Begitu mereka keluar, Siti buru-buru
menutup pintunya sambil berdoa
semoga mereka tidak berubah pikiran
dan balik lagi. Dia kembali menidurkan
anaknya dan berbaring di sampingnya
dengan pikiran yang kalut. Ternyata apa yang dikhawatirkan benar-benar terjadi.
Suaminya dicari polisi. Bagaimana
mungkin. Seingatnya, suaminya tidak
pernah bohong dan menyembunyikan
sesuatu kepadanya.

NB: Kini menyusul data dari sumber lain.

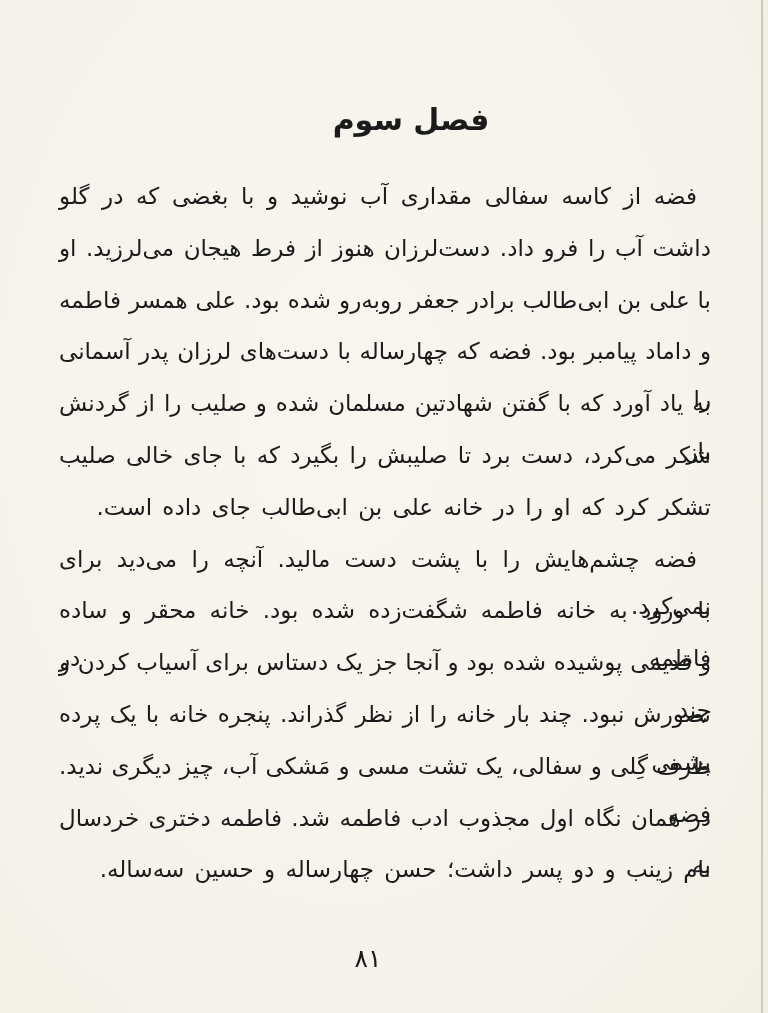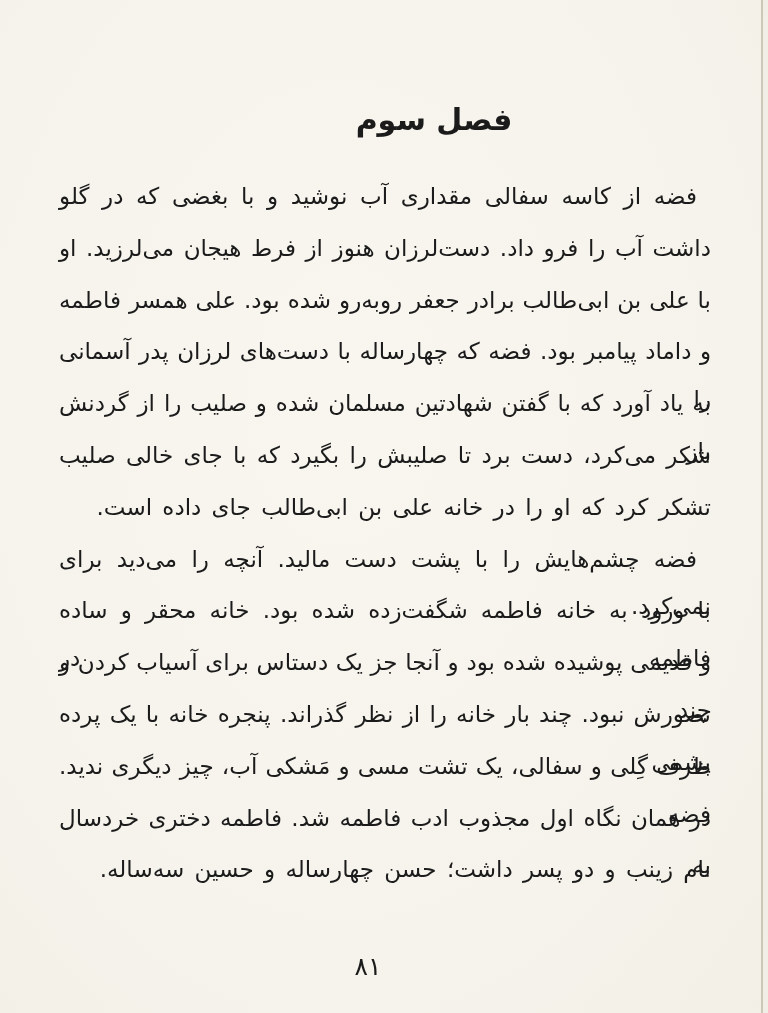--- a/index.html
+++ b/index.html
@@ -28,21 +28,21 @@
     position: absolute;
     top: 0;
     right: 5px;
     width: 2px;
     height: 100%;
     background: rgba(150, 140, 118, 0.40);
   }
   .heading {
     position: absolute;
     top: 102px;
-    left: 104px;          
+    left: 81px;          
     width: 660px;
     text-align: center;
     font-size: 30px;
     font-weight: bold;
     letter-spacing: 0;
     direction: rtl;
   }
   .body-text {
     position: absolute;
     top: 169px;
@@ -70,21 +70,20 @@
     word-spacing: 3px;
   }
   .folio {
     position: absolute;
     top: 944px;
     left: 0;
     width: 736px;
     text-align: center;
     font-size: 25px;
     direction: rtl;
-    margin-top: 8px;
   }
 </style>
 </head>
 <body>
 
 <div class="page">
 
   <div class="scan-strip"></div>
   <div class="scan-edge"></div>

Kalau benar dugaan
polisi, pastilah Mat Soleh, suaminya itu, aktor yang luar biasa. Atau dia yang
terlalu lugu sebagai istri, sehingga
suaminya merahasiakan sesuatu selama
ini tanpa sedikit pun dia mengetahuinya.
Jadi selama ini suaminya pergi tidak
untuk bisnis seperti yang dikesankan kepadanya. Ah, terlalu kau, Kang. Tega
benar kau mendustaiku.
Besok paginya, koran-koran memuat
berita tentang temuan baru polisi
dengan huruf besar di halaman depan.
“Polisi Menemukan Tokoh Intelektual
Pengeboman Bali”; “Diduga Otak
Pengeboman Bali Berinitial MS”; “Polisi Sedang Mencari Mat Soleh, Otak
Pengeboman di Bali”. Semua
menceritakan pernyataan dari Tim
Investigasi yang mengatakan bahwa
berdasarkan penyelidikan terhadap para
tersangka, telah ditemukan tokoh intelektual pengeboman di Bali yang
selama ini dicari-cari. Diceritakan juga
bahwa polisi sudah melakukan
penggerebekan di rumah tersangka,
namun tidak menemukan tersangka
yang dicari. Juga dilaporkan bahwa rumah tersangka juga telah digeledah,
namun polisi tidak menemukan apa-apa.
Siti tidak bisa membendung tangisnya.
Sambil mengelus-elus anaknya, dia
terus mengucap doa, “Ya Tuhan,
selamatkan suamiku! Selamatkan
suamiku!” Tiba-tiba dirasanya ada
seseorang yang memeluknya dari belakang.
“Hei, ada apa ini?” Terdengar suara
lirih, “Ada apa dengan suamimu? Ini
suamimu telah datang, sayang. Kenapa
pintu tidak dikunci? Sengaja
menungguku, ya? Lihat. Seperti janjiku,
aku datang sebelum lebaran.”
Siti kaget. Dibalikkan tubuhnya dan
masya Allah, dilihatnya suaminya
tersenyum dengan lembut. Dipagutnya
suaminya dan diciuminya kedua pipinya
habis-habisan. Meski bingung, suaminya
hanya tertawa-tawa saja melihat kelakuan istrinya yang tidak seperti
biasanya. Mungkin rindu, pikirnya. Atau
mungkin karena merasa bahagia karena
dia menepati janji dan mereka bisa
berlebaran bersama.
Setelah melepaskan suaminya, Siti tersenyum-senyum sendiri. Juga ketika
suaminya bertanya ada apa, Siti tidak
menjawab. Hanya terus tersenyum-
senyum sendiri. Juga ketika suaminya
keluar akan ke kamar mandi, Siti masih
tersenyum-senyum sendiri; kali ini sambil mendesiskan syukur, Allahu
Akbar, Allahu Akbar, Walillahil Hamdu!